Is it any wonder that this show, a rousing European success in the early days of the 20th Century, was harshly criticized by the Jewish community, right from its inception!
THE PLAYERS, THE PRODUCTION, etc: So how is the Kavinoky production of INDECENT? Decent. Judging from the cast list, it would appear that WNY’s premiere thespians were falling all over themselves trying to get into this. A few scattered observations: Jordan Levin, who distinguished himself not long ago in the musical “Parade”, makes another strong impression here as Lemml, the country bumpkin turned initial G-of-V stage manager, turned fierce G-of-V advocate/true believer. Adam Yellen, who plays playwright Asch in all but old age, is also predictably fine, although playwright Vogel gives him (and us) surprisingly little to work with. His cameo as Eugene O’Neill, with button-mustache, was most amusing. Debbie Pappas Sham breathed sympathetic life into a few matriarchal types, and came closest, in my estimation, to true Yiddishkeit. Arin Lee Dandes, a peppy young woman with serious talent, was not, in my view, a good choice for the ingenue, Rivkele. Ever-able Peter Palmisano, another veteran working with very little, wore a truly splendid beard throughout.
So how is the Kavinoky production of INDECENT? Decent.
The show does have a cohesive, dark and ashen look to it, and a downbeat, “Cabaret”like mini-score. The clarinetist seemed to be struggling on opening night; hopefully, this will smooth itself out.
Playwright Vogel takes a very complicated topic, and tries to do too much with it. Everyone gets shortchanged. I wish I could say I found the ground-breaking lesbian elements, that obviously immersed her, transporting, but I didn’t. Not even the famous rain scene. Hey, different strokes…
The program notes needed to say more. A lot more.
All in all, INDECENT is a very odd duck.
*HERD OF BUFFALO (Notes on the Rating System)
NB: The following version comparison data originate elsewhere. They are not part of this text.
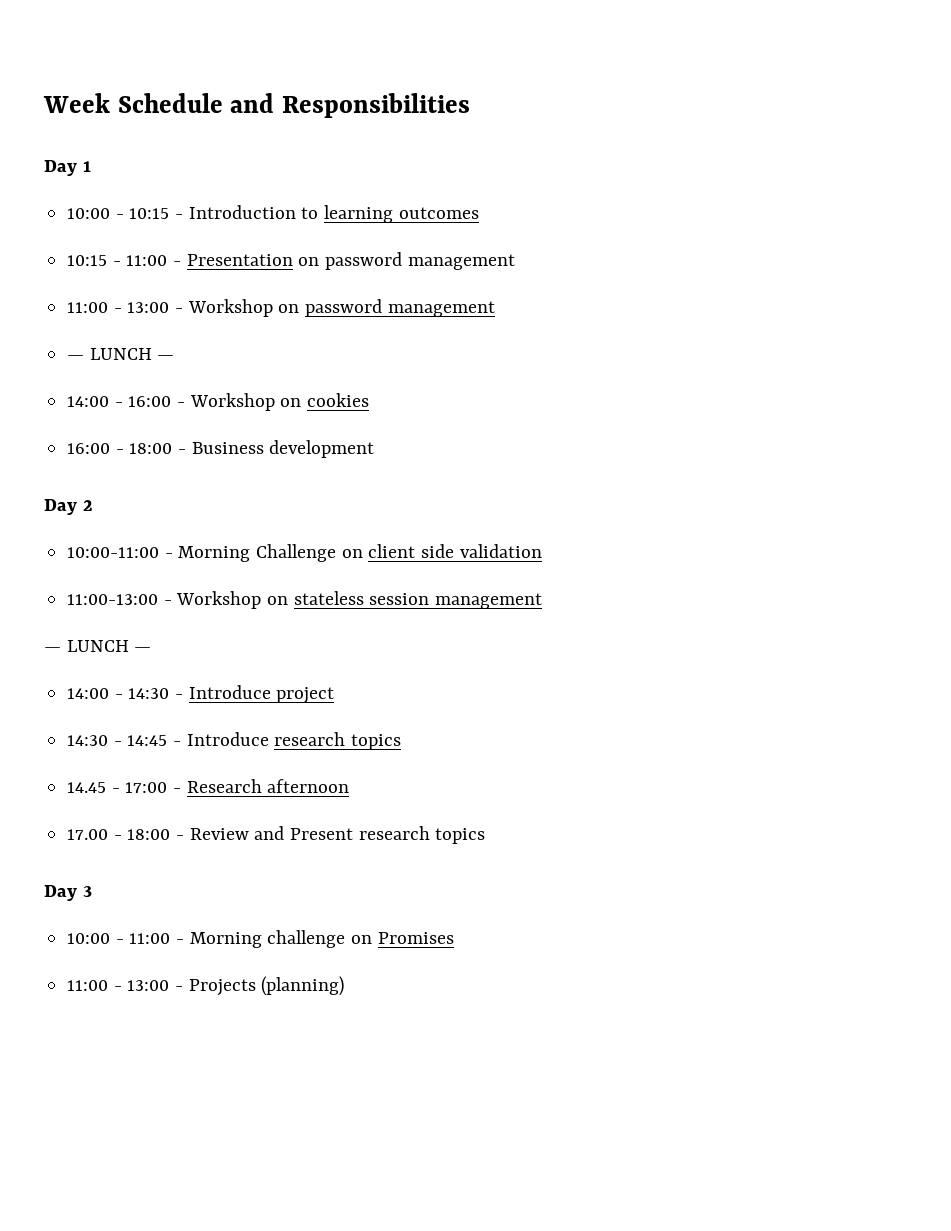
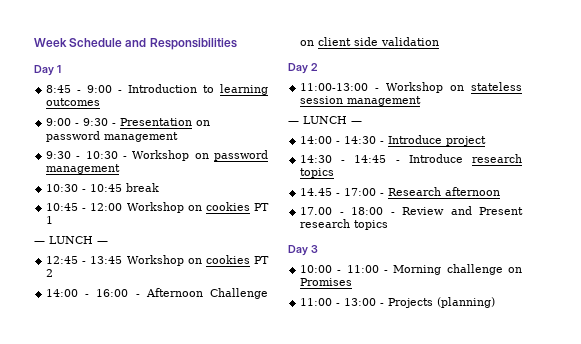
- 10:00 - 10:15 - Introduction to learning outcomes
+ 8:45 - 9:00 - Introduction to learning outcomes
- 10:15 - 11:00 - Presentation on password management
+ 9:00 - 9:30 - Presentation on password management
- 11:00 - 13:00 - Workshop on password management
+ 9:30 - 10:30 - Workshop on password management
+ 10:30 - 10:45 break
+ 10:45 - 12:00 Workshop on cookies PT 1
  — LUNCH —
- 14:00 - 16:00 - Workshop on cookies
- 16:00 - 18:00 - Business development
- Day 2
- 10:00-11:00 - Morning Challenge on client side validation
+ 12:45 - 13:45 Workshop on cookies PT 2
+ 14:00 - 16:00 - Afternoon Challenge on client side validation
+ Day 2

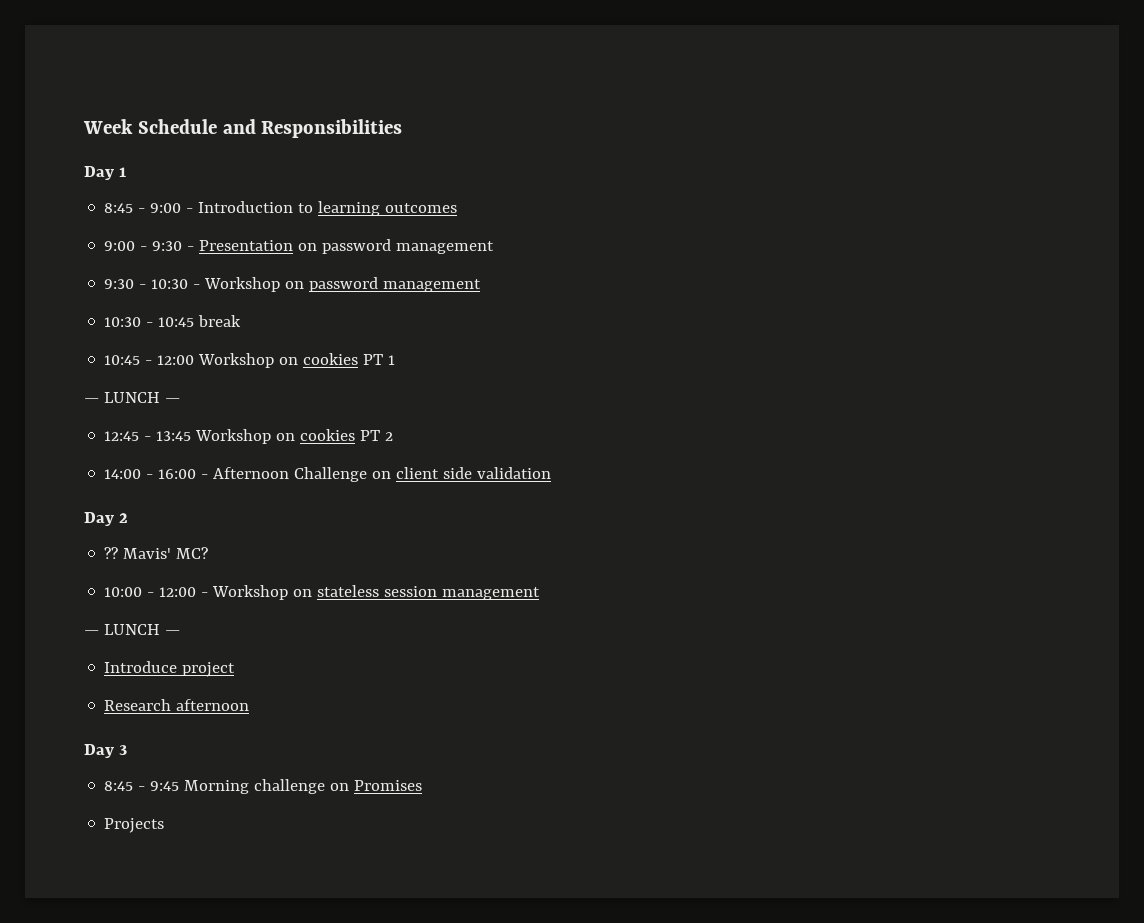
- 11:00-13:00 - Workshop on stateless session management
+ ?? Mavis' MC?
+ 10:00 - 12:00 - Workshop on stateless session management
- 14:00 - 14:30 - Introduce project
- 14:30 - 14:45 - Introduce research topics
- 14.45 - 17:00 - Research afternoon
- 17.00 - 18:00 - Review and Present research topics
+ Introduce project
+ Research afternoon
  Day 3
- 10:00 - 11:00 - Morning challenge on Promises
- 11:00 - 13:00 - Projects (planning)
+ 8:45 - 9:45 Morning challenge on Promises
+ Projects

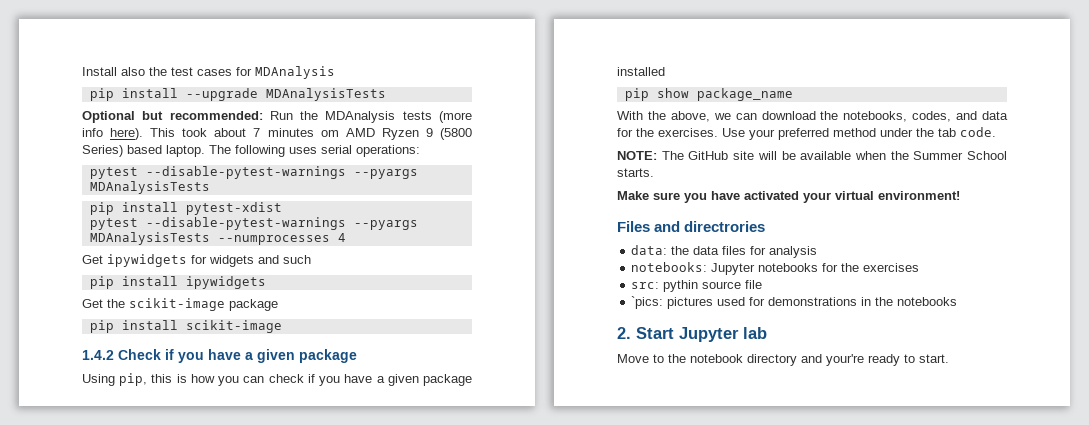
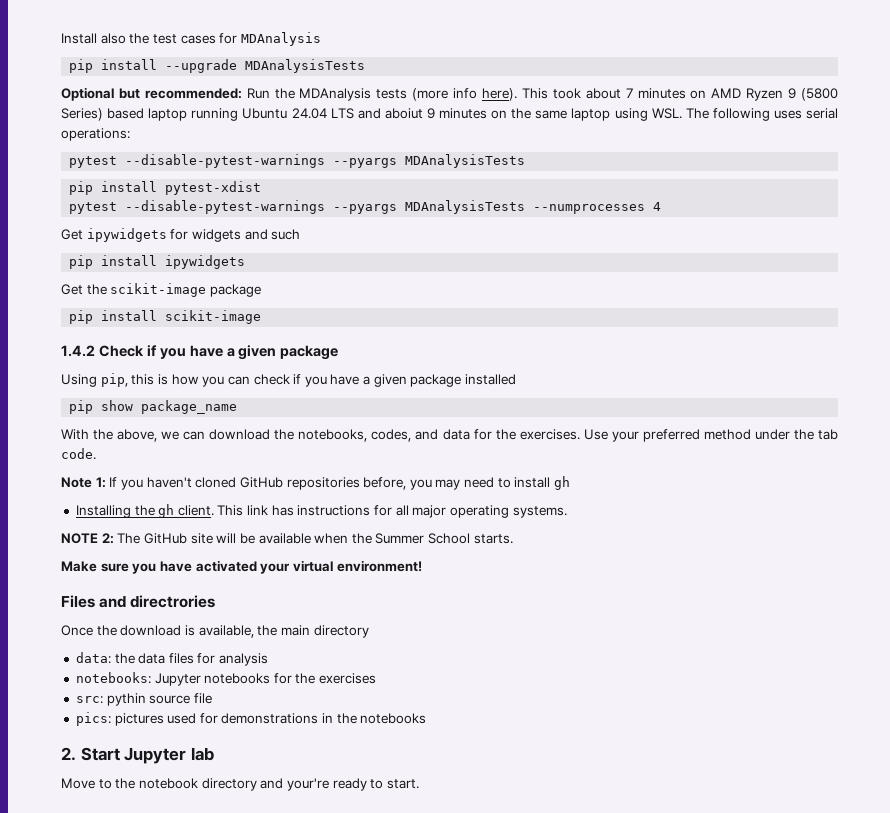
- This took about 7 minutes om AMD Ryzen 9 (5800 Series) based laptop. The following uses serial operations:
+ This took about 7 minutes on AMD Ryzen 9 (5800 Series) based laptop running Ubuntu 24.04 LTS and aboiut 9 minutes on the same laptop using WSL. The following uses serial operations:
- NOTE: The GitHub site will be available when the Summer School starts.
+ Note 1: If you haven't cloned GitHub repositories before, you may need to install gh
+ Installing the gh client. This link has instructions for all major operating systems.
+ NOTE 2: The GitHub site will be available when the Summer School starts.
+ Once the download is available, the main directory
- `pics: pictures used for demonstrations in the notebooks
+ pics: pictures used for demonstrations in the notebooks

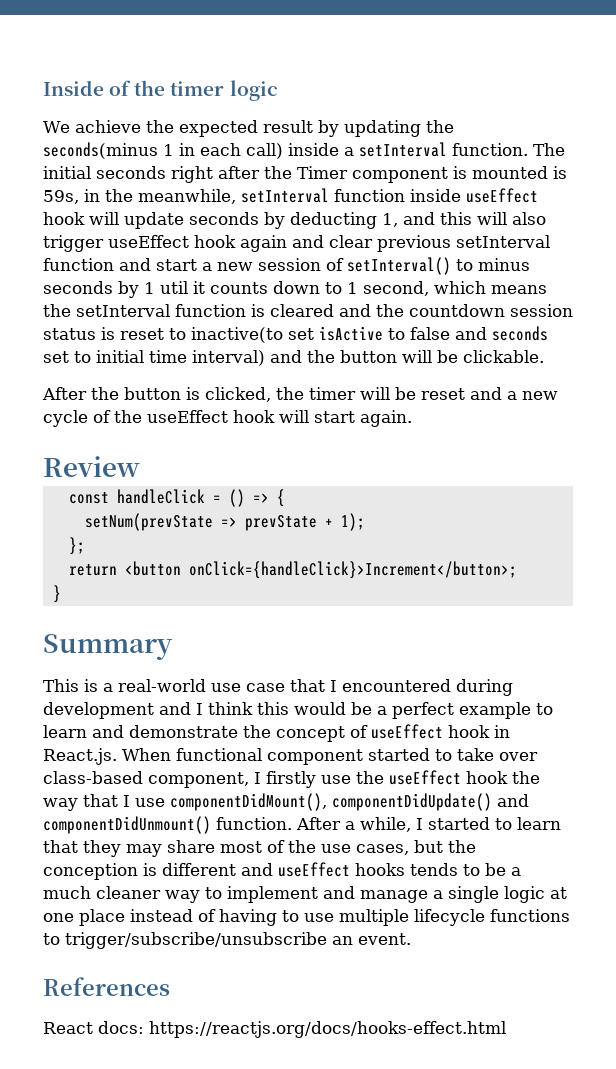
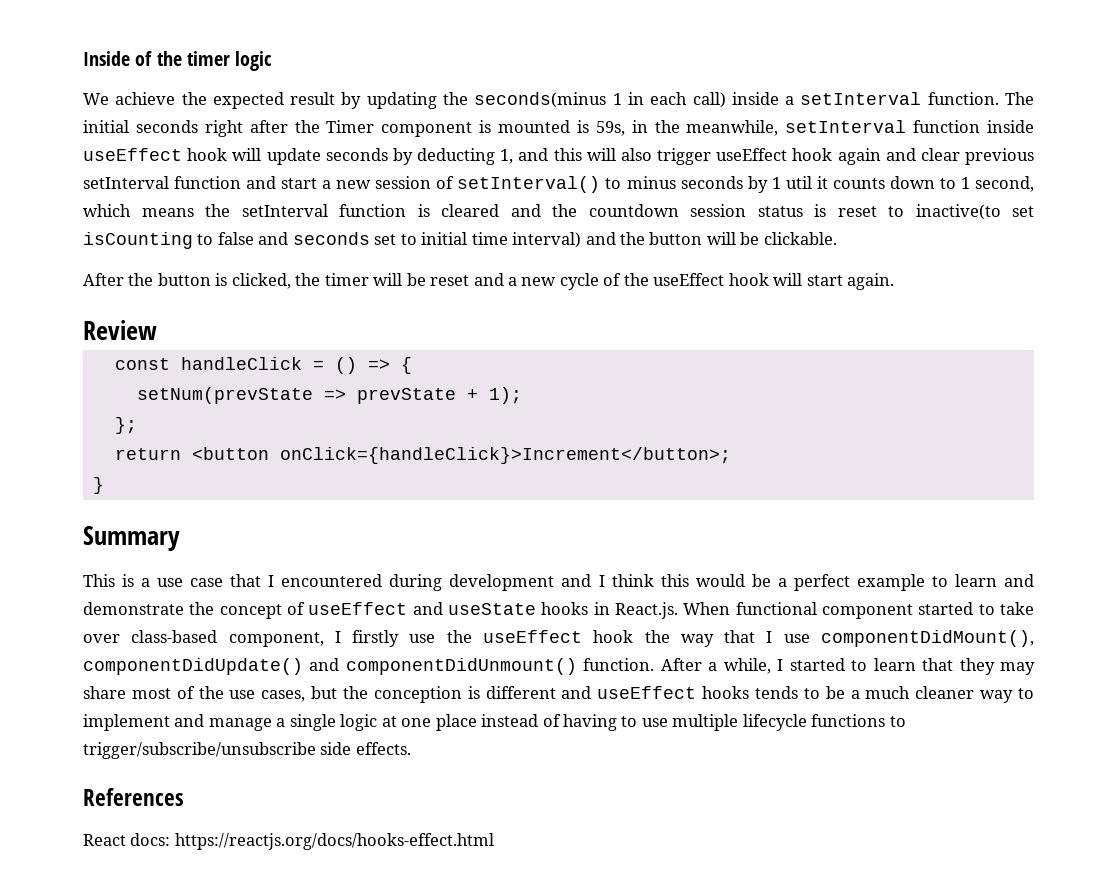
- The initial seconds right after the Timer component is mounted is 59s, in the meanwhile, setInterval function inside useEffect hook will update seconds by deducting 1, and this will also trigger useEffect hook again and clear previous setInterval function and start a new session of setInterval() to minus seconds by 1 util it counts down to 1 second, which means the setInterval function is cleared and the countdown session status is reset to inactive(to set isActive to false and seconds set to initial time interval) and the button will be clickable.
+ The initial seconds right after the Timer component is mounted is 59s, in the meanwhile, setInterval function inside useEffect hook will update seconds by deducting 1, and this will also trigger useEffect hook again and clear previous setInterval function and start a new session of setInterval() to minus seconds by 1 util it counts down to 1 second, which means the setInterval function is cleared and the countdown session status is reset to inactive(to set isCounting to false and seconds set to initial time interval) and the button will be clickable.
- This is a real-world use case that I encountered during development and I think this would be a perfect example to learn and demonstrate the concept of useEffect hook in React.js. When functional component started to take over class-based component, I firstly use the useEffect hook the way that I use componentDidMount(), componentDidUpdate() and componentDidUnmount() function.
+ This is a use case that I encountered during development and I think this would be a perfect example to learn and demonstrate the concept of useEffect and useState hooks in React.js. When functional component started to take over class-based component, I firstly use the useEffect hook the way that I use componentDidMount(), componentDidUpdate() and componentDidUnmount() function.
- After a while, I started to learn that they may share most of the use cases, but the conception is different and useEffect hooks tends to be a much cleaner way to implement and manage a single logic at one place instead of having to use multiple lifecycle functions to trigger/subscribe/unsubscribe an event.
+ After a while, I started to learn that they may share most of the use cases, but the conception is different and useEffect hooks tends to be a much cleaner way to implement and manage a single logic at one place instead of having to use multiple lifecycle functions to trigger/subscribe/unsubscribe side effects.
ONE BUFFALO: This means trouble. A dreadful play, a highly flawed production, or both. Unless there is some really compelling reason for you to attend (i.e. you are the parent of someone who is in it), give this show a wide berth.
TWO BUFFALOS: Passable, but no great shakes. Either the production is pretty far off base, or the play itself is problematic. Unless you are the sort of person who’s happy just going to the theater, you might look around for something else.
THREE BUFFALOS: I still have my issues, but this is a pretty darn good night at the theater. If you don’t go in with huge expectations, you will probably be pleased.
FOUR BUFFALOS: Both the production and the play are of high caliber. If the genre/content are up your alley, I would make a real effort to attend.
FIVE BUFFALOS: Truly superb–a rare rating. Comedies that leave you weak with laughter, dramas that really touch the heart. Provided that this is the kind of show you like, you’d be a fool to miss it!